The agent backend inverts the network direction: a tiny periscope-agent pod runs on the managed cluster and dials out to the central Periscope server. The agent's own ServiceAccount identity (not Pod Identity, not IRSA) is what the local apiserver sees; per-user RBAC enforcement still happens via the same Impersonate-User / Impersonate-Group headers, just forwarded through the tunnel.

Operator-facing setup (token mint, helm install, troubleshooting) lives in docs/setup/agent-onboarding.md; the design walkthrough is in docs/architecture/agent-tunnel.md.

What the agent's RBAC looks like by default (rendered by the periscope-agent chart's clusterrole.yaml):

apiVersion: rbac.authorization.k8s.io/v1
kind: ClusterRole
metadata:
  name: periscope-agent
rules:
  # Read everything — the bulk of dashboard traffic.
  - apiGroups: ["*"]
    resources: ["*"]
    verbs: ["get", "list", "watch"]

  # Impersonation — the load-bearing permission. Lets the central
  # server's per-user authz model reach this cluster's apiserver.
  - apiGroups: [""]
    resources: ["users", "groups", "serviceaccounts"]
    verbs: ["impersonate"]
  - apiGroups: ["authentication.k8s.io"]
    resources: ["userextras/scopes"]
    verbs: ["impersonate"]

Important: the agent's RBAC is the ceiling for what's physically possible on this cluster. Impersonation does not bypass cluster RBAC — the apiserver still evaluates the impersonated user's permissions, but the actual transport (the agent) needs the underlying verbs allowed too.

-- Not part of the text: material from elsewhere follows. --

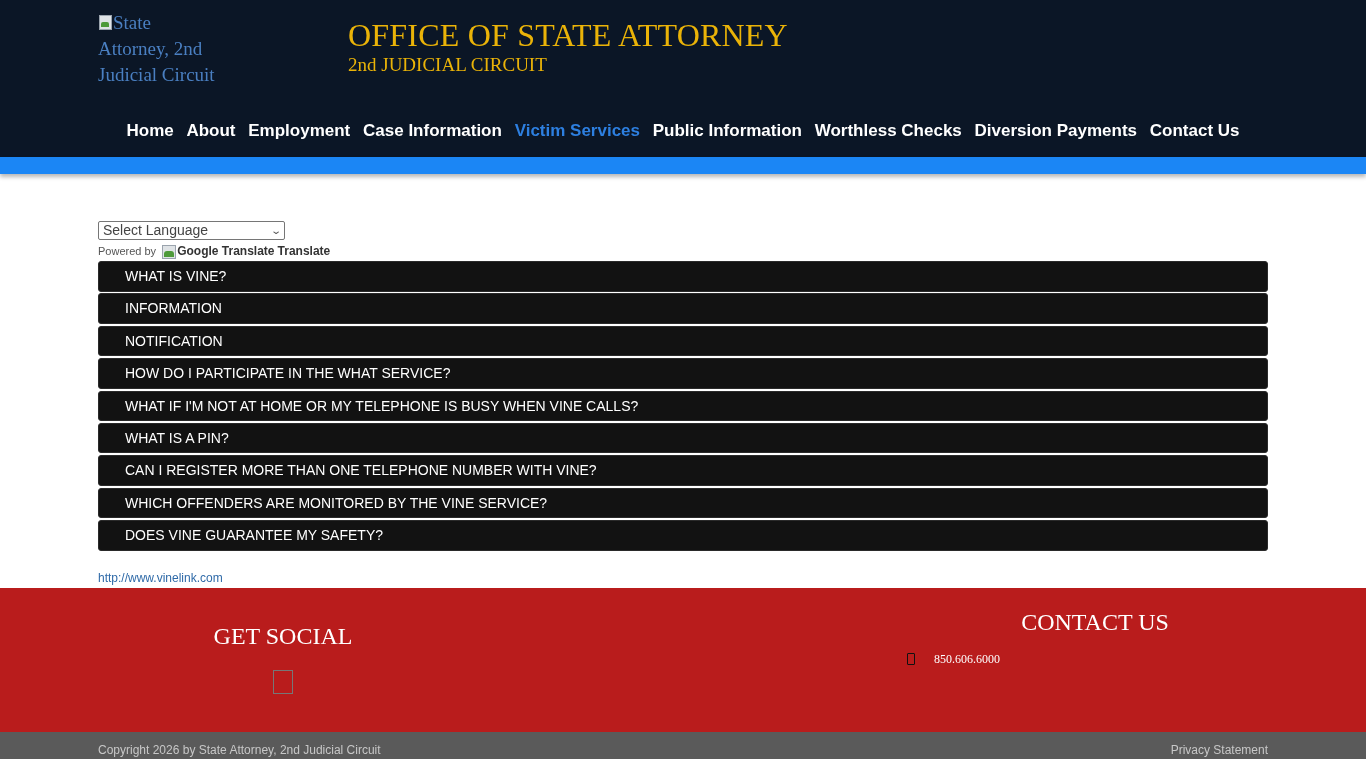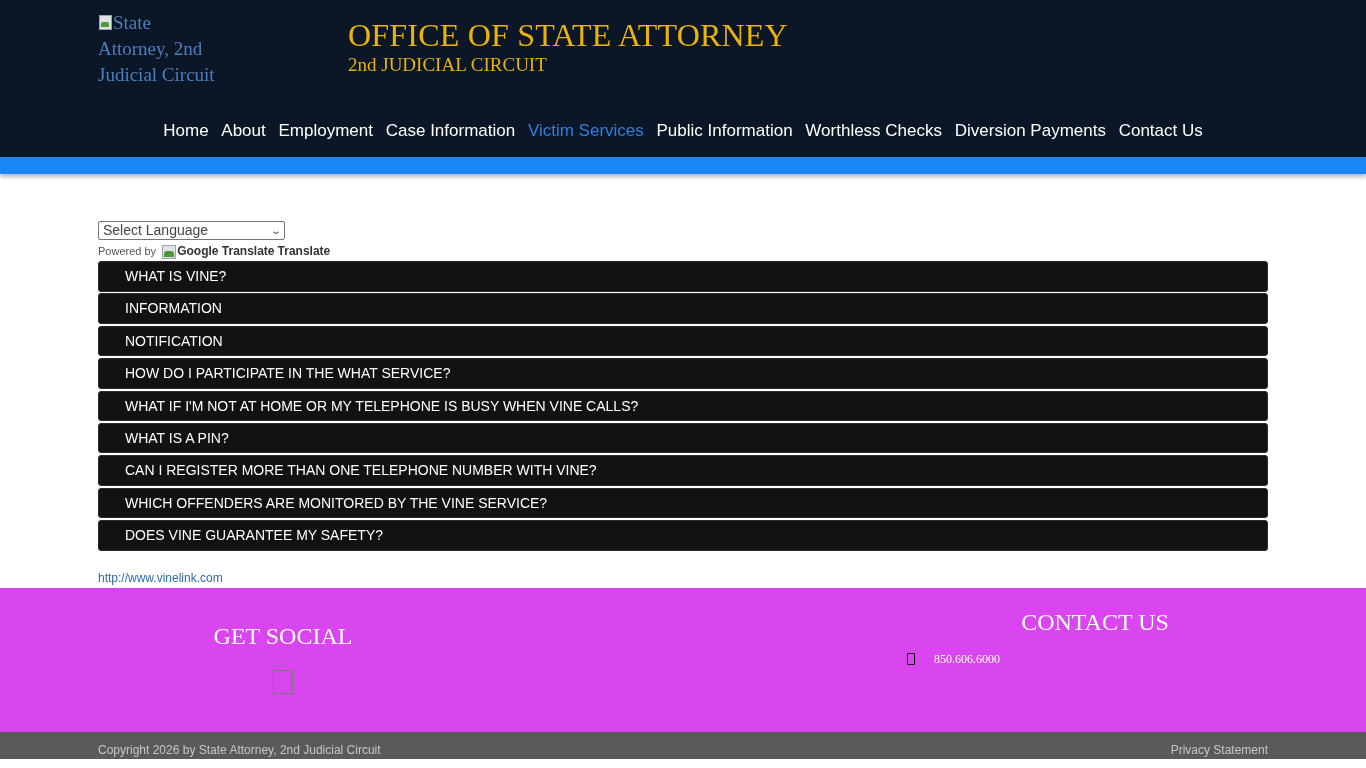"Home About Employment Case Information" .nav { font-weight: none -> bold }
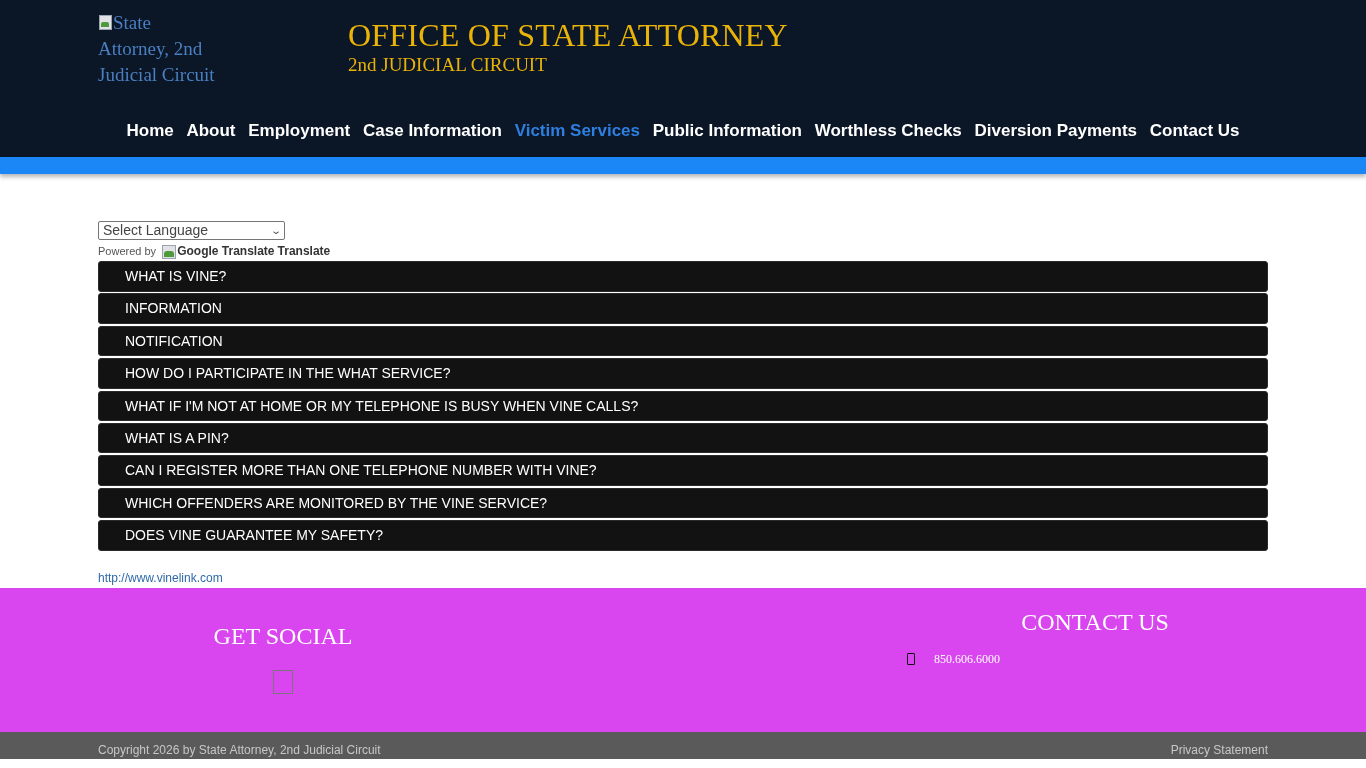"GET SOCIAL" .footer { background: #d946ef -> #b91c1c }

So if you want users to be able to apply, delete, or exec on this cluster, the agent's ClusterRole has to grant those verbs.

The chart-shipped default is read + impersonate only. To enable write paths, set clusterRole.enabled: false and bind your own ClusterRole that includes create, update, patch, delete, pods/exec etc.

Tier subjects (periscope-bridge, periscope-tier-admin, etc.) are not relevant on the agent's local cluster — those bindings live on the cluster Periscope is running in (the central one), where the server validates the human's tier before forwarding the impersonation header. The agent just relays bytes.

What the agent does not do:

• It doesn't connect to AWS, GCP, or any cloud control plane. No IAM trust, no eks:GetToken, no Pod Identity association.
• It doesn't see user passwords, OIDC tokens, or session cookies. Those terminate at the central server.
• It doesn't have permission to modify its own RBAC. The chart's ServiceAccount is locked to get/update on a single named state Secret in its own namespace.
• It doesn't write to audit. All audit emission is server-side.

For the failure-mode catalogue (cert expired, agent disconnected, deregistered cluster, server CA rotated) see docs/architecture/agent-tunnel.md 10.